NICHOLAS Soames insists that the nation should not be discussing his friend the Prince of Wales's fitness to be king. Egged on, it is said, by the Prince, Mr Soames sought out reporters at Westminster and told them: 'To be king is not an ambition - it is a duty. That duty will pass at the appropriate moment to the Prince of Wales.'

I am glad he has reminded us of the important part duty has played in Charles's life. Duty governed his upbringing by nannies, ensuring that he could cheerfully postpone seeing his parents for a couple of days when he came home from boarding school. Duty dictated his choice of a manifestly unsuitable (though virginal) wife, when he appears to have been in love with someone else. Duty has prevented him ever having a clearly defined, rewarding job. Duty accounts for the rather stiff, formal relationship with his sons.

Duty has also, of course, forced him to stick by Diana, because he is head of the Church of England, a body that wouldn't appprove of secret salacious calls to girlfriends, or anything to which they might lead. Besides, were he to break one set of vows made before God, there would inevitably be a question over any he might make in the future - at a coronation, say. Duty will prevent him from ever divorcing, or contemplating remarriage, especially to a Catholic.

Ah, well, perhaps duty in this case is a more complicated concept than Mr Soames was thinking of. One way and another it seems either to have been impossible for Prince Charles to fulfil, or else to have pretty comprehensively mucked up his life.

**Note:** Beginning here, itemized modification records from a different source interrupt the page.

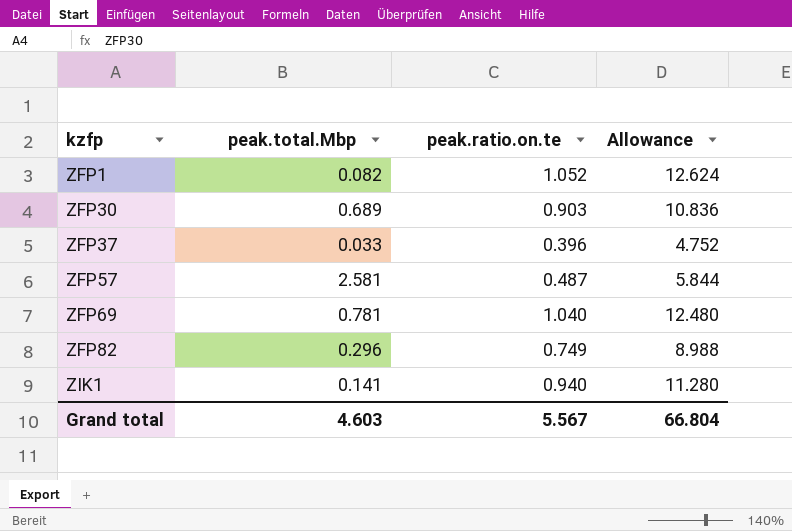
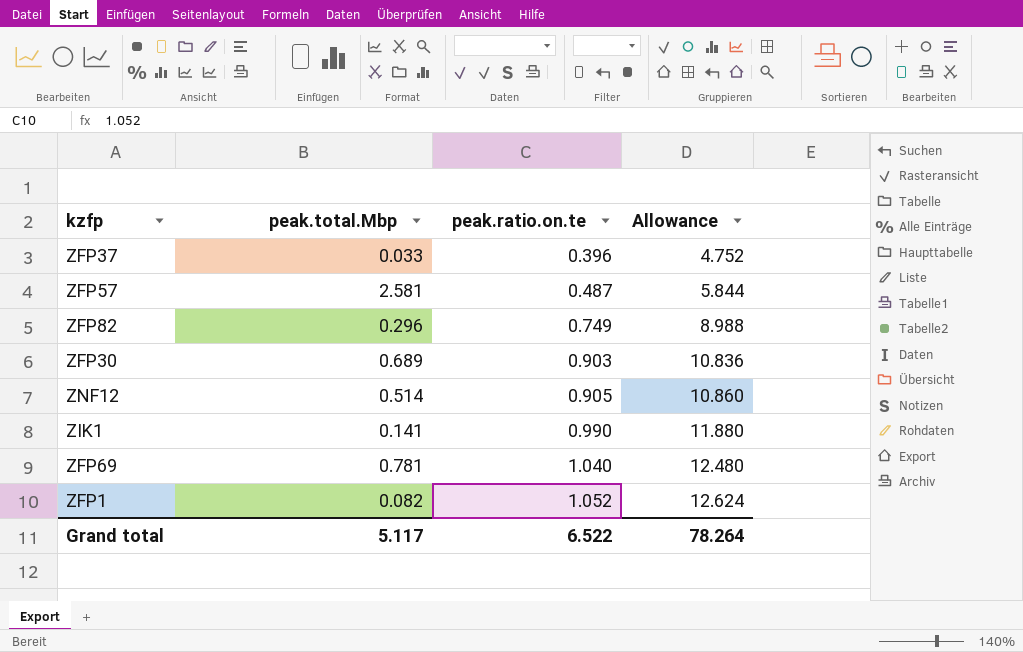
row order: kzfp ascending -> peak.ratio.on.te ascending
row ZNF12: none -> 0.514 | 0.905 | 10.860
ZIK1 | peak.ratio.on.te: 0.940 -> 0.990
ZIK1 | Allowance: 11.280 -> 11.880
Grand total | peak.total.Mbp: 4.603 -> 5.117
Grand total | peak.ratio.on.te: 5.567 -> 6.522
Grand total | Allowance: 66.804 -> 78.264

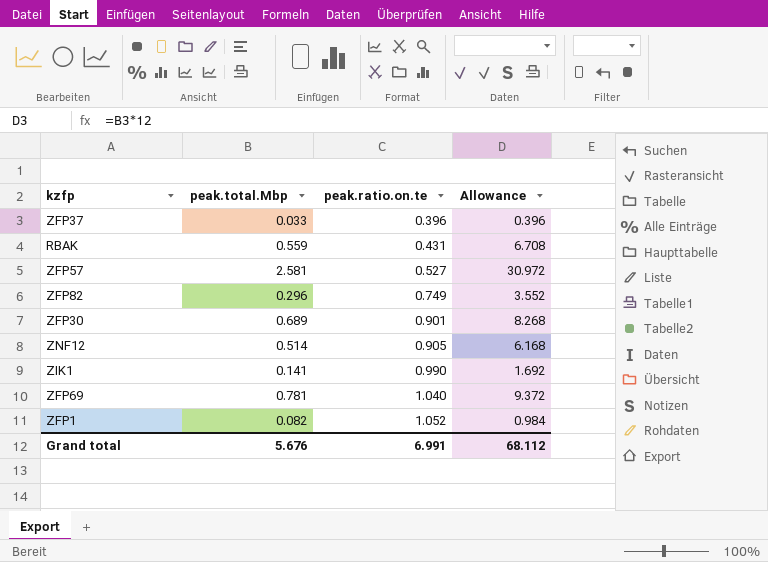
column Allowance | formula: [peak.ratio.on.te] * 12 -> [peak.total.Mbp] * 12
row RBAK: none -> 0.559 | 0.431 | 6.708
ZFP57 | peak.ratio.on.te: 0.487 -> 0.527
ZFP30 | peak.ratio.on.te: 0.903 -> 0.901
Grand total | peak.total.Mbp: 5.117 -> 5.676
Grand total | peak.ratio.on.te: 6.522 -> 6.991
Grand total | Allowance: 78.264 -> 68.112

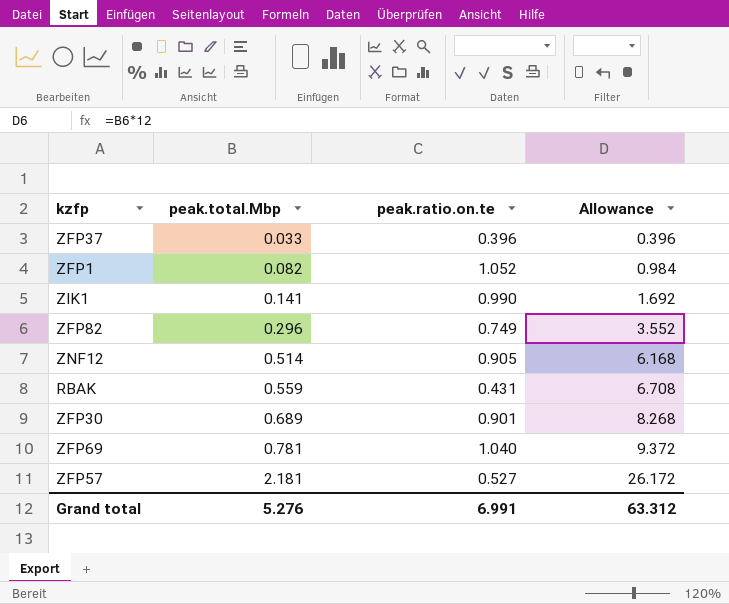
row order: peak.ratio.on.te ascending -> peak.total.Mbp ascending
ZFP57 | peak.total.Mbp: 2.581 -> 2.181
ZFP57 | Allowance: 30.972 -> 26.172
Grand total | peak.total.Mbp: 5.676 -> 5.276
Grand total | Allowance: 68.112 -> 63.312

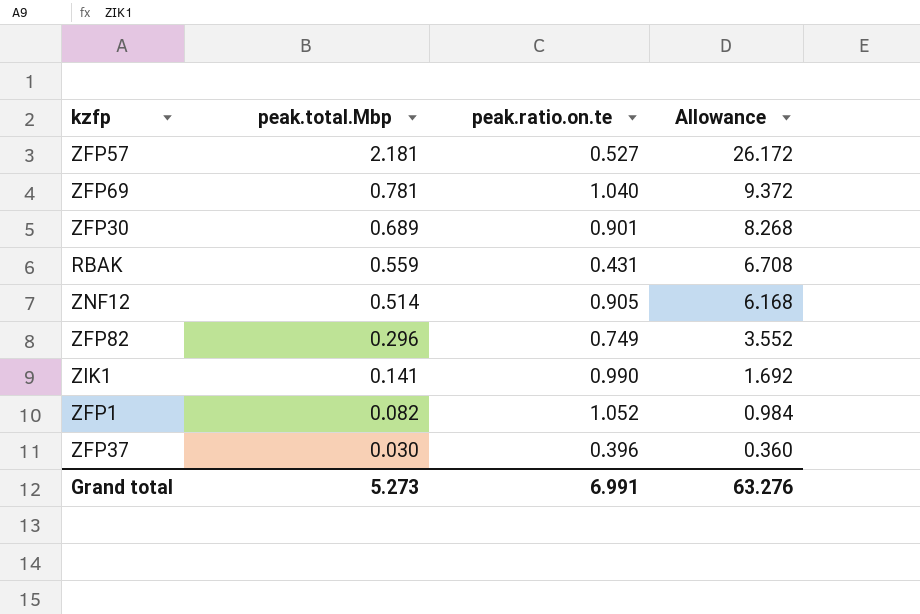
row order: peak.total.Mbp ascending -> peak.total.Mbp descending
ZFP37 | peak.total.Mbp: 0.033 -> 0.030
ZFP37 | Allowance: 0.396 -> 0.360
Grand total | peak.total.Mbp: 5.276 -> 5.273
Grand total | Allowance: 63.312 -> 63.276

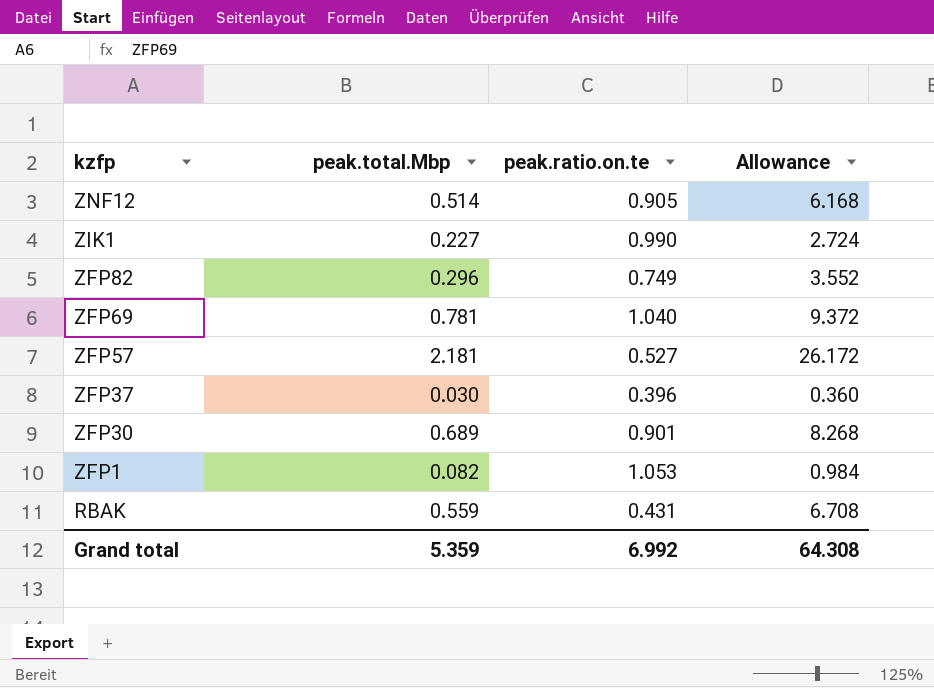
row order: peak.total.Mbp descending -> kzfp descending
ZIK1 | peak.total.Mbp: 0.141 -> 0.227
ZIK1 | Allowance: 1.692 -> 2.724
ZFP1 | peak.ratio.on.te: 1.052 -> 1.053
Grand total | peak.total.Mbp: 5.273 -> 5.359
Grand total | peak.ratio.on.te: 6.991 -> 6.992
Grand total | Allowance: 63.276 -> 64.308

I AM feeling very guilty about a tree. I went to see it on Friday, but by then it was just a stump, tinsel fluttering on it in the cold. It was 250 years old, and on a piece of ground where I used to bunkoff school, and loiter with boys. Soon it will be the M11 extension, a pounds 230m, three-mile stretch of motorway, filling up with filthy cars ever-greedy for yet more road. I failed to worry about the Wanstead chestnut tree, but when they try to widen the M25, I will think of its stump, and get in front of the bulldozers. There have to be better things to spend money on than pulling down houses and covering pretty suburban greens with

tarmac.

I HAD breakfast with a lot of achieving women last week, as a (purely observing) guest of Cosmopolitan, which was honouring them with awards. Ignoring the blown-up front cover outside the room, the first coverline of which described oral sex (again]), we were a thoroughly respectable group. The overall award was deservedly won by Pragna Patel, who has rescued a lot of women from domestic violence. But I realised why I am not an achieving woman myself: I was halfway through a conversation with the company secretary of Hanson plc, when I felt a curious bulge about my inside thigh. This wasn't something to do with a Cosmo coverline, but an extra, screwed-up pair of tights which I had somehow managed to put on inside my leggings.